“Master Plan” an exercise in frustration

By Monday, April 6, 2015 0 No tags Permalink 0

The March 31 “Master Plan” meeting once again was an exercise in frustration.

Well over 250 members of the public showed up. There were board illustrations showing the airport and the proposal for runway lengthening. People milled around, looking at the boards but there was nothing new in these presentations.

Once the meeting got under way we were subjected to a lengthy technical talk about the airport and the new runways. You had to listen carefully to the boring presentation but there were a few new nuggets.

  • The plans now project 5.5 million passengers if the airport is expanded. That is 2.5 million more than the airport handles today. (There was no mention how the surrounding community might handle this many passengers, where the cars would be parked, what impact all this would have on the Waterfront, or even if that many passengers would fly out of the Island Airport.)
  • The number of slots (take-offs and landings per-day) are predicted to increase from 202 to 245. (There was no mention of the increased air pollution or Canada’s promise to reduced greenhouse gas emissions in our commitment to fight global warming.)
  • The engineers are now recommending a jet blast deflector at both ends of the runway, and admitted that the Marine Exclusion Zone (MEZ) will have to be expanded so that it bulges out on either side of the present MEZ. (Robert Deluce at one time promised to cancel his proposal to bring jets to the Island Airport if the MEZ was increased but we haven’t heard from him yet on this expansion.)

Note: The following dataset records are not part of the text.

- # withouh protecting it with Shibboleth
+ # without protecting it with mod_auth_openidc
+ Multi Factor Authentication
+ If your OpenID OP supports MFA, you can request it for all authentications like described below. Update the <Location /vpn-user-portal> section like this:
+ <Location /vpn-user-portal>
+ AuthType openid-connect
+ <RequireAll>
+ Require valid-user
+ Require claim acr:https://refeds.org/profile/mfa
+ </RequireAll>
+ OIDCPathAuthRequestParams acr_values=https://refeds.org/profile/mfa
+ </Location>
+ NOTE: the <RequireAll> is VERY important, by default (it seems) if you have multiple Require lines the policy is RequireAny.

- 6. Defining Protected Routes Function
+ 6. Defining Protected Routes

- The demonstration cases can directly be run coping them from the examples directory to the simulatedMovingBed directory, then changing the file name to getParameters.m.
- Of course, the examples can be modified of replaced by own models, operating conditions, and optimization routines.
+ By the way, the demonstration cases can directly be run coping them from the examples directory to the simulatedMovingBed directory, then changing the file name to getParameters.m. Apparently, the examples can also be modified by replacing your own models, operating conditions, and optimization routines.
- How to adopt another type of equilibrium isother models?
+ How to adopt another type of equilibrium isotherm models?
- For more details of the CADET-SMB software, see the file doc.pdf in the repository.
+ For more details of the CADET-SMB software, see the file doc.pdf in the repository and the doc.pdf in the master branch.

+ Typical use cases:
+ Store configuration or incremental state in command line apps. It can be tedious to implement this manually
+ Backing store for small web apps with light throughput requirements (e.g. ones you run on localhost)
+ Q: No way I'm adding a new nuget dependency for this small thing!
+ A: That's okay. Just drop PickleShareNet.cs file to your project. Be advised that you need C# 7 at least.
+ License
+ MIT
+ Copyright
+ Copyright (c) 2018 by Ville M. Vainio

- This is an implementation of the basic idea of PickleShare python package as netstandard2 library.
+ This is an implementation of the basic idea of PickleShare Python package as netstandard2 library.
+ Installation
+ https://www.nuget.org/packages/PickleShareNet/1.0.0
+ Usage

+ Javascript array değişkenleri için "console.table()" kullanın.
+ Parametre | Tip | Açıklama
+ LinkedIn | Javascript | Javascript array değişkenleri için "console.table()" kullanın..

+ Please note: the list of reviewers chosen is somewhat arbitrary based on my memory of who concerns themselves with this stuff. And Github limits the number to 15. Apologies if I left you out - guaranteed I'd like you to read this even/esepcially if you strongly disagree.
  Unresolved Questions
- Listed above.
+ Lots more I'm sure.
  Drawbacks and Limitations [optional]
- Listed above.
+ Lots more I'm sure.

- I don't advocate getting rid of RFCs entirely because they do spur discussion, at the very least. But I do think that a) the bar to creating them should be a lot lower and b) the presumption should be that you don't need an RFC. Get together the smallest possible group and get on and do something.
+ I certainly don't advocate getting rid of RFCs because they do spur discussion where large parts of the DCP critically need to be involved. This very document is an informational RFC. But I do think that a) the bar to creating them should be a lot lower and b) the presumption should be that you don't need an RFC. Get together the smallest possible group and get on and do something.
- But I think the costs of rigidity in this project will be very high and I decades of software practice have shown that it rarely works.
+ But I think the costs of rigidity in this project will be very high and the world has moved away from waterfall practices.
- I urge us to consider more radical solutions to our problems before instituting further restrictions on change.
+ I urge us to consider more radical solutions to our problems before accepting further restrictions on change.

But all of this was just a prelude to the public participation part of the meeting. That’s when the mounting frustration¬†erupted. The public is just not buying that this “technical baffle-gab” was a solution to the problems that an expanded airport would bring. Not one person in the audience expressed a hint that airport expansion, jets on the Waterfront, or the lengthening the runways was a good idea.

As an added frustration, the Toronto Port Authority, or Ports Toronto as they now like to call themselves, managed to inflict the worst facilitator in the city on the assembly. He lectured and scolded people like a public school teacher trying to handle a unruly Grade 5 class.

When is the TPA going to recognize that the public does not want this airport expansion! The Union-Pearson rail link is about to open. Now is the time for Porter to move their operation to Pearson and compete with the big boys!